EXAMPLES OF FIRST ORDER LINEAR DIFFERENTIAL EQUATIONS

\begin{aligned}&(1)\phantom{xx}\dfrac{dy}{dx} + \dfrac{1}{x}y = \cos x\\&(2)\phantom{xxx}y^{\prime} + e^xy  = 2e^x\\&(3)\phantom{xxx}y + 6x^2  = 4y^{\prime} + 10 \end{aligned}

There are instances when first order linear differential equations are still not in their standard form, so familiarize yourself with the general form since rewriting equations in standard form is key when solving them.

Let’s take a look at the third example: $ y + 6x^2  = 4y^{\prime} + 10$. At first glance, it may not appear that the equation is a first order linear differential equation. To confirm its nature, we can try to isolate $y^{\prime}$ and write the equation in standard form.

\begin{aligned}y + 6x^2  &= 4y^{\prime} + 10\\\dfrac{1}{4}y + \dfrac{3}{2}x^2  &= y^{\prime} + \dfrac{5}{2} \\y^{\prime} + \dfrac{1}{4}y &= \dfrac{1}{2}(5 – 3x^2)\end{aligned}

In this form, we can confirm that the equation is indeed a first order linear differential equation, where $P(x) =\dfrac{1}{4}$ and $Q(x) = \dfrac{1}{2}(5 – 3x^2)$. When we encounter equations that can’t be written in the standard form, we call the equation nonlinear. Now that we’ve learned how to identify first order differential equations, it’s time for us to learn how to find the solutions for these types of equations.

How To Solve First Order Linear Differential Equations?

When given a first order linear differential equation that is written in the standard form, $\dfrac{dy}{dx} + P(x)y = Q(x)$, we can apply the following process to solve the equation.

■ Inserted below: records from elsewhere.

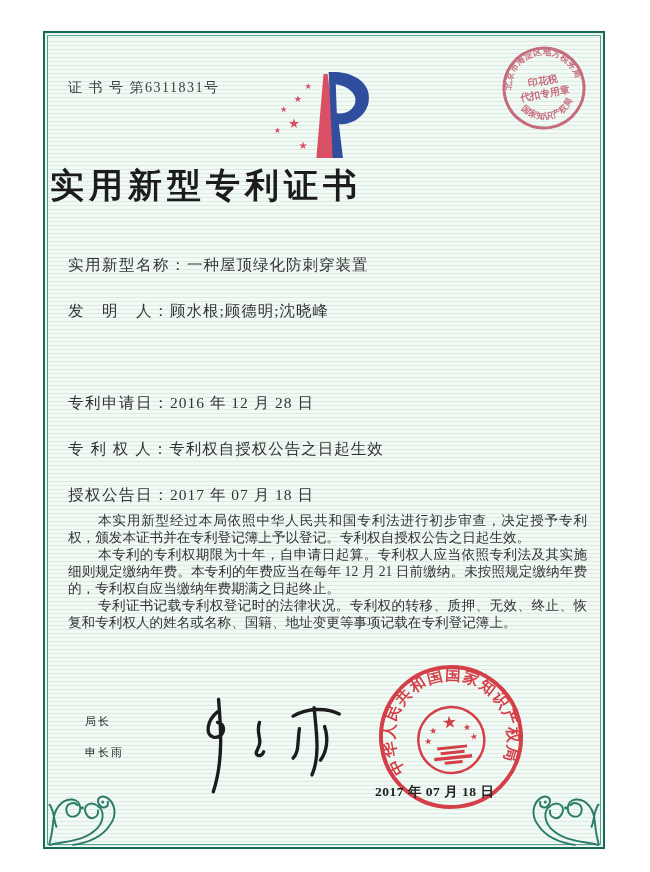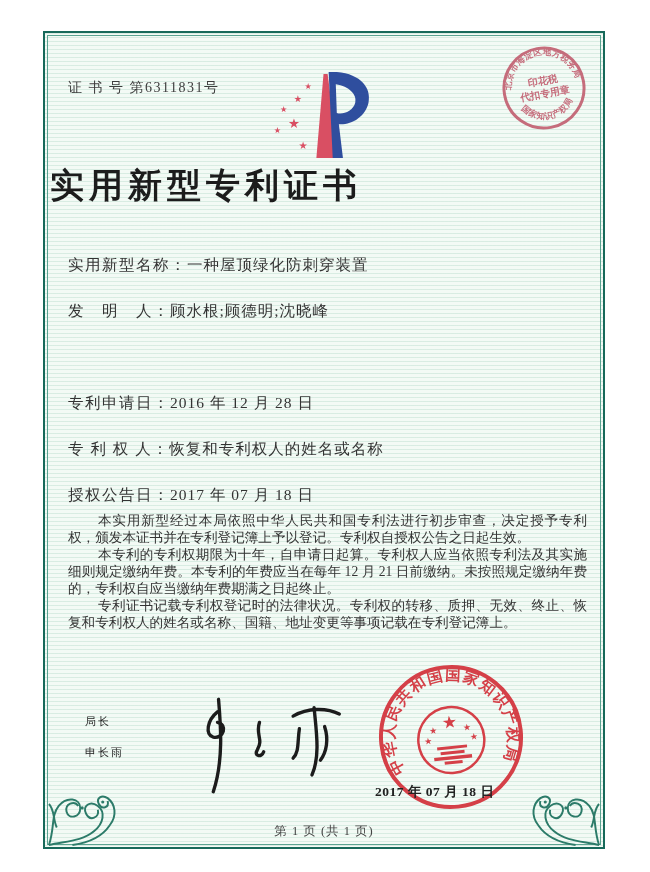--- a/index.html
+++ b/index.html
@@ -81,21 +81,21 @@
     <div class="abs field" style="top:222px">
       <span class="flabel">实用新型名称：</span><span>一种屋顶绿化防刺穿装置</span>
     </div>
     <div class="abs field" style="top:268px">
       <span class="flabel">发　明　人：</span><span>顾水根;顾德明;沈晓峰</span>
     </div>
     <div class="abs field" style="top:360px">
       <span class="flabel">专利申请日：</span><span>2016 年 12 月 28 日</span>
     </div>
     <div class="abs field" style="top:406px">
-      <span class="flabel">专 利 权 人：</span><span>恢复和专利权人的姓名或名称</span>
+      <span class="flabel">专 利 权 人：</span><span>专利权自授权公告之日起生效</span>
     </div>
     <div class="abs field" style="top:452px">
       <span class="flabel">授权公告日：</span><span>2017 年 07 月 18 日</span>
     </div>
 
     <div class="abs body-text">
       <p>本实用新型经过本局依照中华人民共和国专利法进行初步审查，决定授予专利权，颁发本证书并在专利登记簿上予以登记。专利权自授权公告之日起生效。</p>
       <p>本专利的专利权期限为十年，自申请日起算。专利权人应当依照专利法及其实施细则规定缴纳年费。本专利的年费应当在每年 12 月 21 日前缴纳。未按照规定缴纳年费的，专利权自应当缴纳年费期满之日起终止。</p>
       <p>专利证书记载专利权登记时的法律状况。专利权的转移、质押、无效、终止、恢复和专利权人的姓名或名称、国籍、地址变更等事项记载在专利登记簿上。</p>
     </div>
@@ -161,15 +161,14 @@
       <svg viewBox="0 0 90 90" width="88" height="88" fill="none" stroke="#2c7b69" stroke-width="2">
         <path d="M2,88 C8,70 4,58 12,48 C20,38 34,40 34,50 C34,60 22,62 20,54 C18,46 28,42 32,48"></path>
         <path d="M2,88 C20,84 36,84 48,74 C58,66 60,54 52,48 C44,42 36,48 40,56 C44,64 54,60 52,52"></path>
         <path d="M26,88 C40,86 56,80 64,68 C72,58 70,46 62,40 C56,36 50,40 53,46 C56,52 64,50 62,43"></path>
         <path d="M10,70 C6,62 8,52 2,46"></path>
         <circle cx="36" cy="50" r="1.6" fill="#2c7b69" stroke="none"></circle>
         <circle cx="57" cy="44" r="1.6" fill="#2c7b69" stroke="none"></circle>
       </svg>
     </div>
 
-    <div class="abs footer">第 1 页 (共 1 页)</div>
   </div>
 </div>
 
 </body></html>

We’ll apply the integrating factor method, but this time, we’ve simplified the steps specifically for first order linear differential equations.

  • Now that the equation is in standard form, identify the expressions for $P(x)$ and $Q(x)$.
  • Evaluate the expression of the integrating factor, $\mu(x) = e^{\int P(x) \phantom{x}dx}$.
  • Multiply both sides of the equation by the resulting expression for $\mu(x)$.
  • Integrate both sides of the resulting equation – keep in mind that the left-hand side of the equation is always $\dfrac{d}{dx}\left(\mu(x) y\right)$.
  • Simplify the equation and solve for $y$.
  • If the equation is an initial value problem, use the initial value to solve for the arbitrary constant.
  • Since we’re working with $\mu(x) = e^{\int P(x) \phantom{x}dx}$, take note of any possible restrictions for $x$.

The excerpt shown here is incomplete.